12. Integer to Roman

• Hardness: $$\color{orange}\textsf{Medium}$$
• Ralated Topics: Hash TableMathString

### 一、題目#

Roman numerals are represented by seven different symbols: I, V, X, L, C, D, and M.
$$\boxed{\begin{array}{ll} \textbf{Symbol}&\textbf{Value}\\ \texttt{I}&1\\ \texttt{V}&5\\ \texttt{X}&10\\ \texttt{L}&50\\ \texttt{C}&100\\ \texttt{D}&500\\ \texttt{M}&1000\\ \end{array}}$$
For example, 2 is written as II in Roman numeral, just two one’s added together. 12 is written as XII, which is simply X + II. The number 27 is written as XXVII, which is XX + V + II.
Roman numerals are usually written largest to smallest from left to right.
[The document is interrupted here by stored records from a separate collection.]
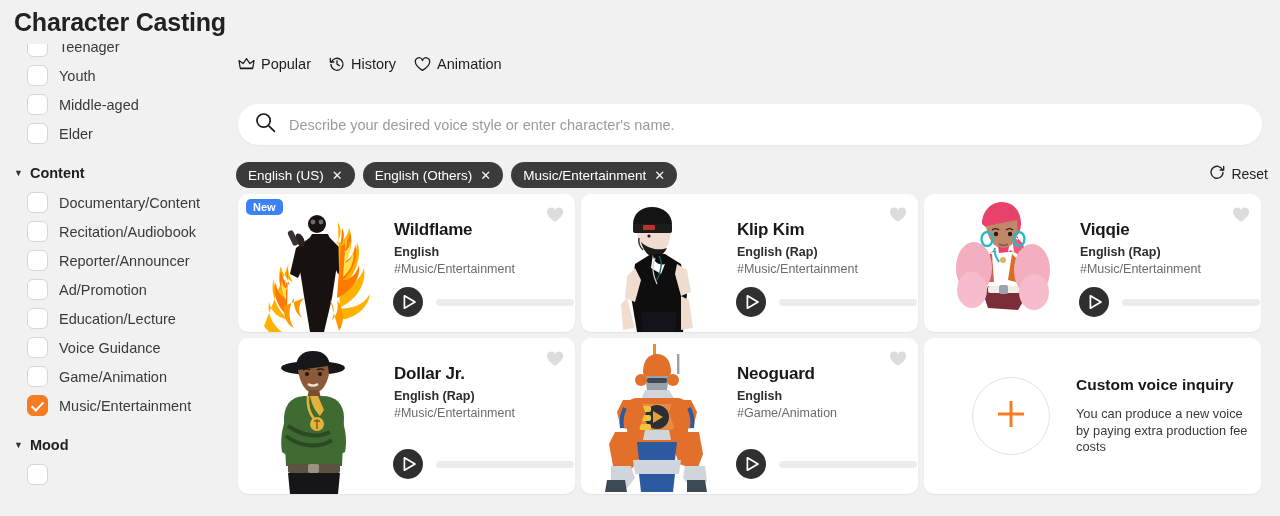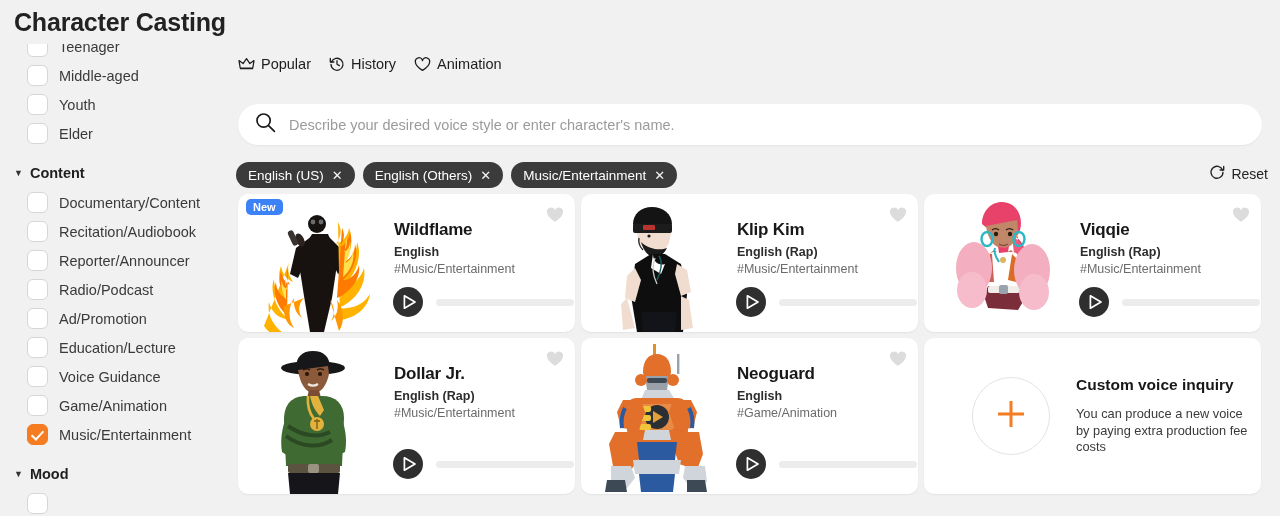--- a/index.html
+++ b/index.html
@@ -185,11 +185,11 @@
     </div>
     <div class="side-row">
       <div class="cbx"></div>
+      <div class="side-label">Youth</div>
+    </div>
+    <div class="side-row">
+      <div class="cbx"></div>
       <div class="side-label">Middle-aged</div>
-    </div>
-    <div class="side-row">
-      <div class="cbx"></div>
-      <div class="side-label">Youth</div>
     </div>
     <div class="side-row">
       <div class="cbx"></div>

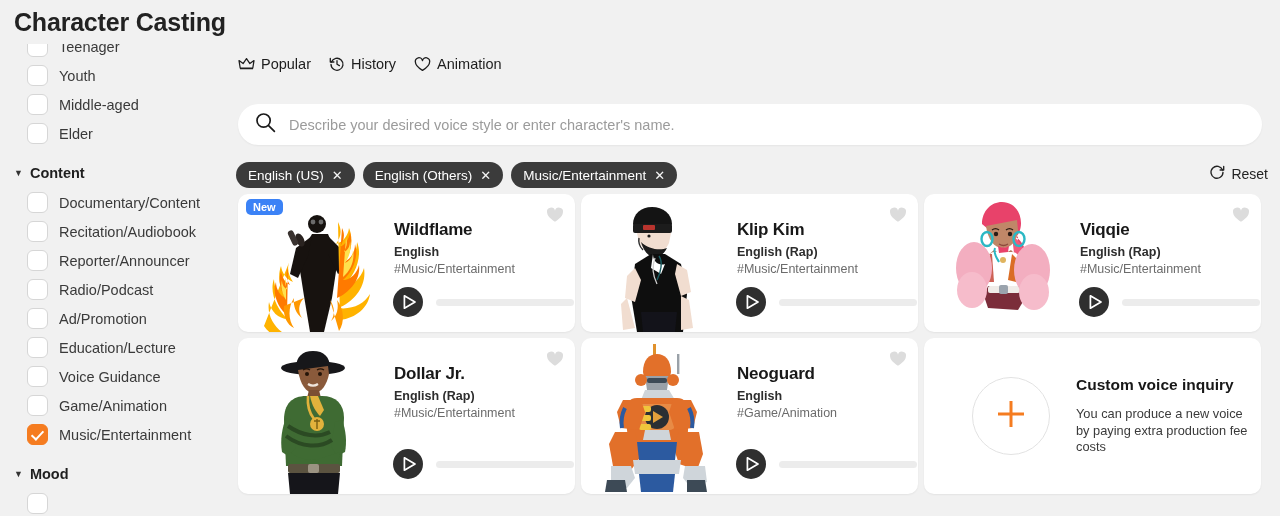--- a/index.html
+++ b/index.html
@@ -212,10 +212,6 @@
     <div class="side-row">
       <div class="cbx"></div>
       <div class="side-label">Reporter/Announcer</div>
-    </div>
-    <div class="side-row">
-      <div class="cbx"></div>
-      <div class="side-label">Radio/Podcast</div>
     </div>
     <div class="side-row">
       <div class="cbx"></div>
However, the numeral for four is not IIII. Instead the number four is written as IV. Because the one is before the five we subtract it making four. The same principle applies to the number nine, which is written as IX. There are six instances where subtraction is used:

• I can be placed before V (5) and X (10) to make 4 and 9.
• X can be placed before L (50) and C (100) to make 40 and 90.
• C can be placed before D (500) and M (1000) to make 400 and 900.
Given an integer, convert it to a roman numeral.

Example 1:

• Input: num = 3
• Output: “III”
• Explanation: 3 is represented as 3 ones.

Example 2:

• Input: num = 58
• Output: “LVIII”
• Explanation: L = 50, V = 5, III = 3.

Example 3:

• Input: num = 1994
• Output: “MCMXCIV”
• Explanation: M = 1000, CM = 900, XC = 90 and IV = 4.

Constraints:

• 1 <= num <= 3999

### 二、分析#

• 既然 num 的範圍不大，我們可以利用其轉換的規律，直接用 Array 去定義。

### 三、解題#

#### 1. Math#

• Time complexity: $$O(1)$$
• Space complexity: $$O(1)$$
string intToRoman(int num) {
string M[] = {"", "M", "MM", "MMM"};
string C[] = {"", "C", "CC", "CCC", "CD", "D", "DC", "DCC", "DCCC", "CM"};
string X[] = {"", "X", "XX", "XXX", "XL", "L", "LX", "LXX", "LXXX", "XC"};
string I[] = {"", "I", "II", "III", "IV", "V", "VI", "VII", "VIII", "IX"};
return M[num/1000] + C[(num%1000)/100] + X[(num%100)/10] + I[num%10];
}